Heat-induced Adenovirus Vector Construction Service
Delivery of hsp70 promoter-driven transgene expression cassettes to tumor cells using adenoviral vector is a promising strategy for cancer therapy. Creative Biolabs has state-of-the-art facilities and experienced staff to assist the customers in all areas of adenoviral vector design and construction. With in-depth expertise in this field, we offer inducible adenovirus vector construction services with rapid turnaround time and lowest price.

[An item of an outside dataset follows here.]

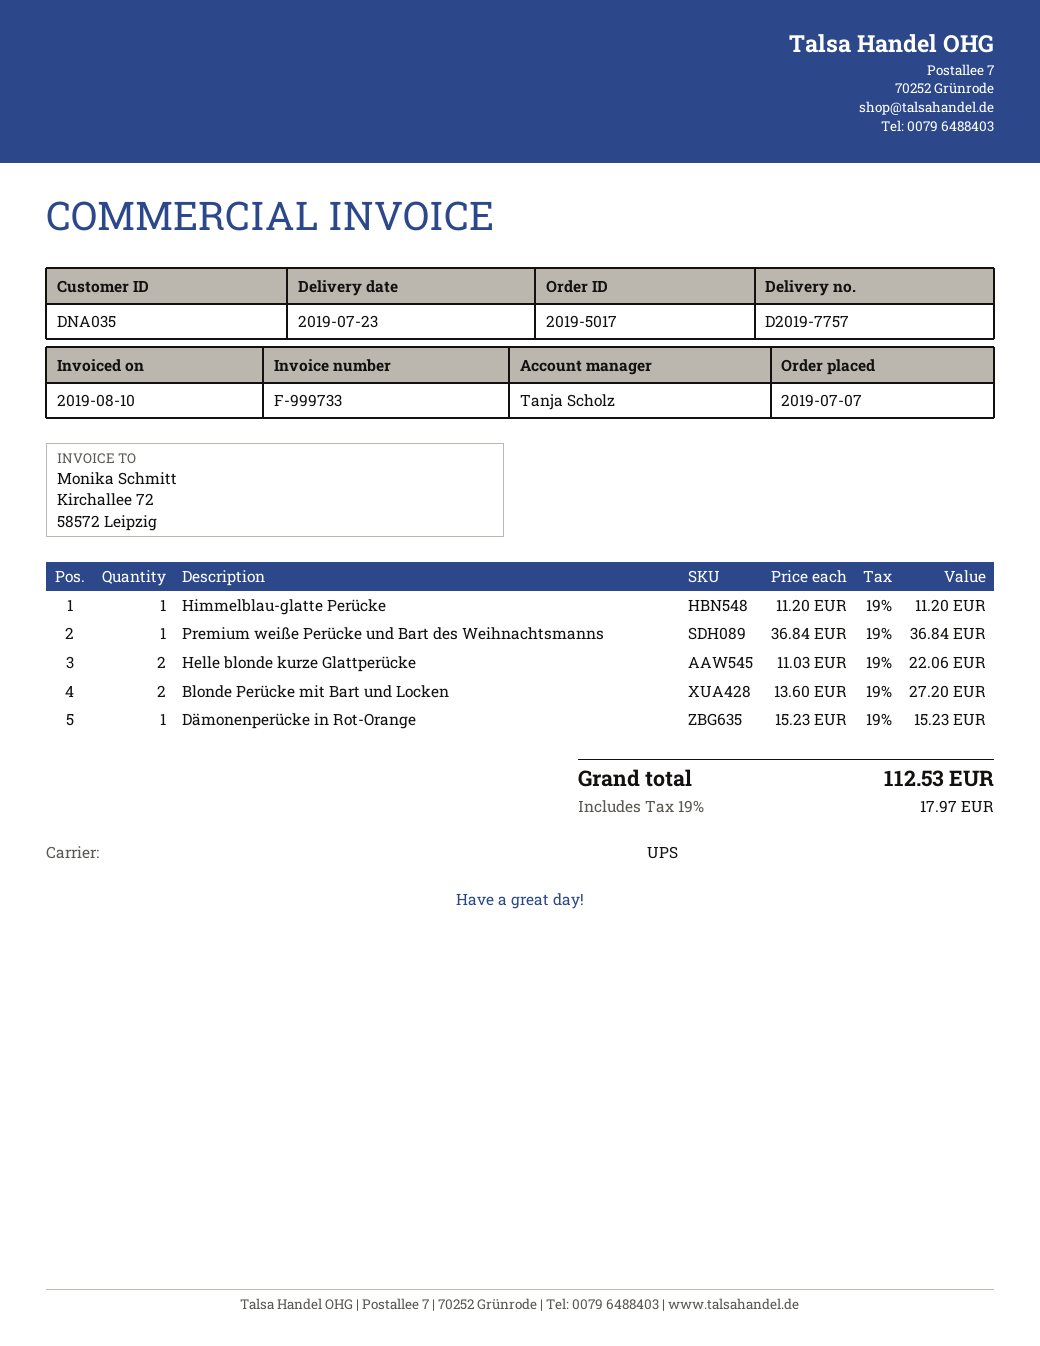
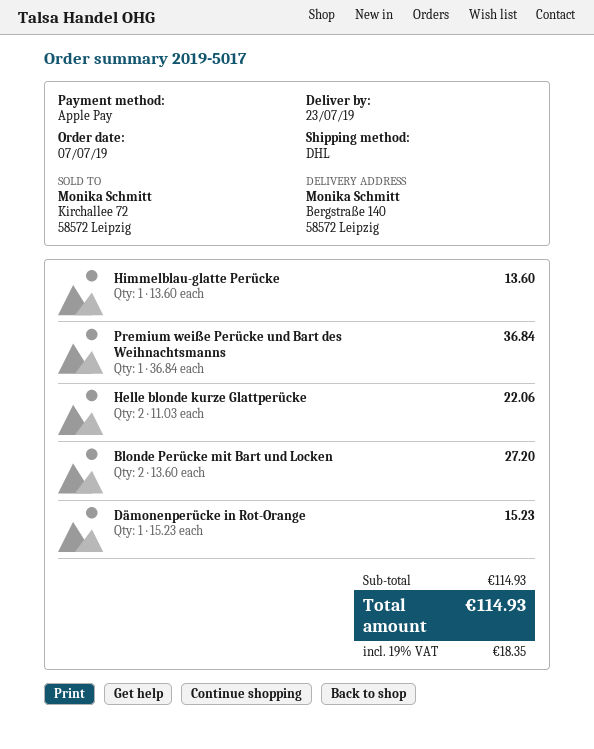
shipping method: UPS -> DHL
Himmelblau-glatte Perücke: 1 x 11.20 = 11.20 -> 1 x 13.60 = 13.60
tax: 19% = 17.97 -> 19% = 18.35
total: 112.53 -> 114.93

Introduction of Heat-induced Gene Expression System
The heat shock response is a highly conserved process involving transient increases in the transcription of many heat shock genes when cells are subjected to heat stress. Heat shock gene expression is mediated through the interaction of an activated trimer of heat shock factor 1 (HSF-1) with a heat shock element (HSE) found in the promoters of heat-inducible genes. Studies have shown that some heat shock promoters, specifically, the hsp70 promoter, can activate thousands of times of gene expression in response to moderate hyperthermia. Incorporation of a heat shock gene promoter into a gene transfer vector has the potential to provide high levels of control of therapeutic gene expression in locally heated tumors. In the case of heat-inducible promoters, such as hsp70b, gene expression is typically targeted by local vector delivery, such as intratumoral adenovirus injection. Moreover, the addition of HSE to the hsp70 promoter improves inducibility and increases expression levels of the transgene.
Why Adenoviral Vectors?
Selecting the right vector is critical for achieving controlled, efficient, and safe transgene expression. While multiple delivery systems exist, adenoviral vectors offer distinct advantages for heat-inducible gene therapy, particularly when spatial and temporal precision are required.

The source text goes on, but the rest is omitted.